The boss appeared at my office door and said we needed to talk. I followed him into a small boardroom, we sat down, and then he proceeded to tell me I no longer had a job. One of the seventeen people laid off that fateful day.
April 2, 1996.
Hard to believe it was eighteen years ago. Hard to believe what happened changed my life direction in a way I did not see coming.
I dislike the joyful proclamations of “a door opens when one is closed bla bla bla”. Nothing, and I mean nothing, is good about losing your job. The shock and hurt and panic are mind-numbing. I was a big time TV and radio producer at one of Canada’s top ad agencies. There wasn’t a huge opportunity to ply my trade at other places. I thought, no, I knew I was fucked.
So I went and got very drunk.
Then in an alcohol haze I decided to become a personal trainer.
The decision to become a writer took a few more years to manifest… though I was most likely drunk when I made that declaration. (Crazy ideas while drunk seem to be a trend with me… thank goodness I don’t drink often.)
April 3, 1996 was the day I started the quest to change my profession. Many twists and turns have filled and sidelined the last eighteen years. They have been challenging and exhilarating with many mutations in between.

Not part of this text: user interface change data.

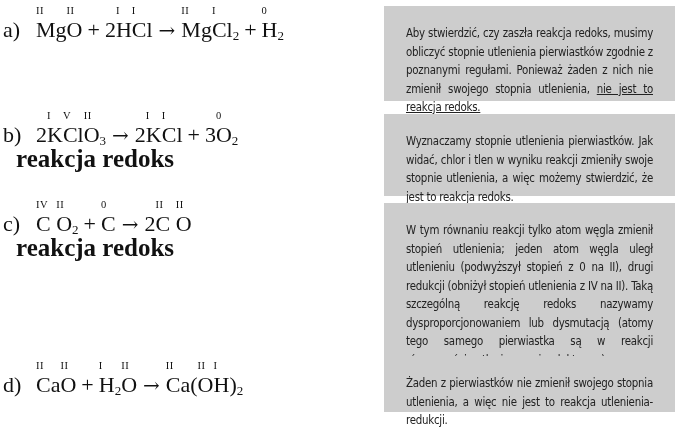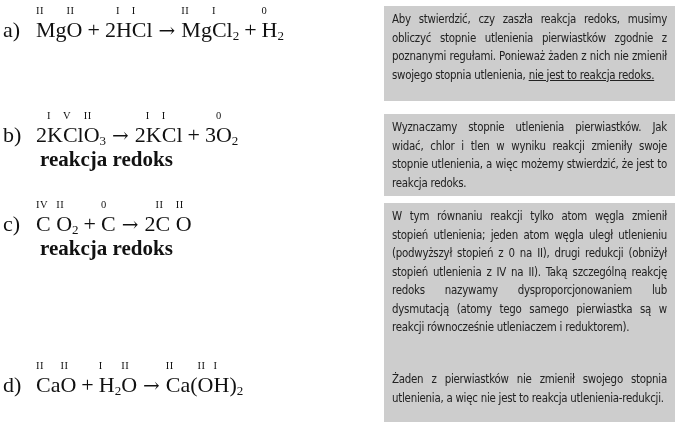--- a/index.html
+++ b/index.html
@@ -28,7 +28,7 @@
     padding: 4px 8px 6px 8px; box-sizing: border-box;
     text-align: justify; letter-spacing: -0.25px; font-stretch: condensed;
   }
-  .box p { margin: 0; }
+  .box p { margin: 14px; }
   .u { text-decoration: underline; }
 </style>
 </head>

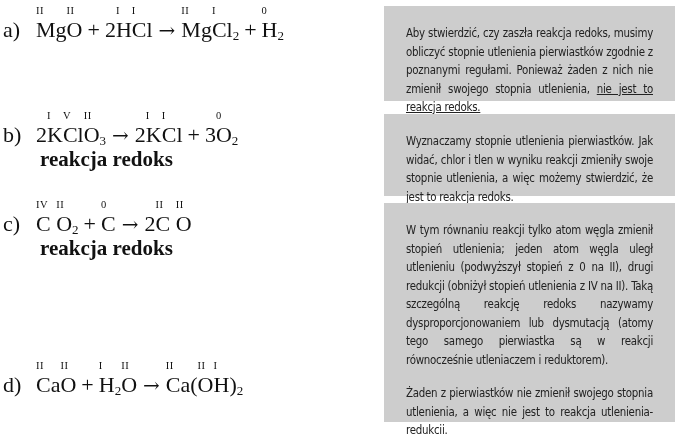--- a/index.html
+++ b/index.html
@@ -19,7 +19,7 @@
   .op { padding: 0 5px; }
   .arrow { padding: 0 6px; font-family: "DejaVu Serif", serif; font-size: 20px; }
   .note-b {
-    font-weight: bold; font-size: 21px; line-height: 26px; padding-left: 40px;
+    font-weight: bold; font-size: 25px; line-height: 26px; padding-left: 16px;
   }
   .box {
     position: absolute; left: 384px; right: 0; background: #cdcdcd;

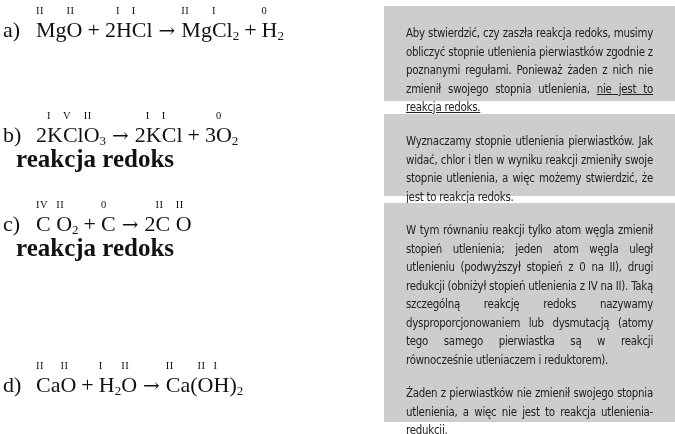--- a/index.html
+++ b/index.html
@@ -116,7 +116,7 @@
   <p>W tym równaniu reakcji tylko atom węgla zmienił stopień utlenienia; jeden atom węgla uległ utlenieniu (podwyższył stopień z 0 na II), drugi redukcji (obniżył stopień utlenienia z IV na II). Taką szczególną reakcję redoks nazywamy dysproporcjonowaniem lub dysmutacją (atomy tego samego pierwiastka są w reakcji równocześnie utleniaczem i reduktorem).</p>
 </div>
 
-<div class="box" style="top:366px; height:56px;">
+<div class="box" style="top:356px; height:56px;">
   <p>Żaden z pierwiastków nie zmienił swojego stopnia utlenienia, a więc nie jest to reakcja utlenienia-redukcji.</p>
 </div>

Fear and a tenacious attitude helped me those first few months. Luckily I had the support of some steadfast friends. I believe luck and fate were mixed into the scenario. And also good karma. To be honest, I think karma was more of a factor than anything else.
Many people show up at work to find they will lose their jobs that day. I hope they have a drink and fantasize about what life might have in store for them.
Each and every April 2 I think about what happened to me all those years ago. Today I was busy with six incredible personal training clients and two writing projects. Not a great deal of time to ponder the past.
But maybe just enough time to pour myself a drink.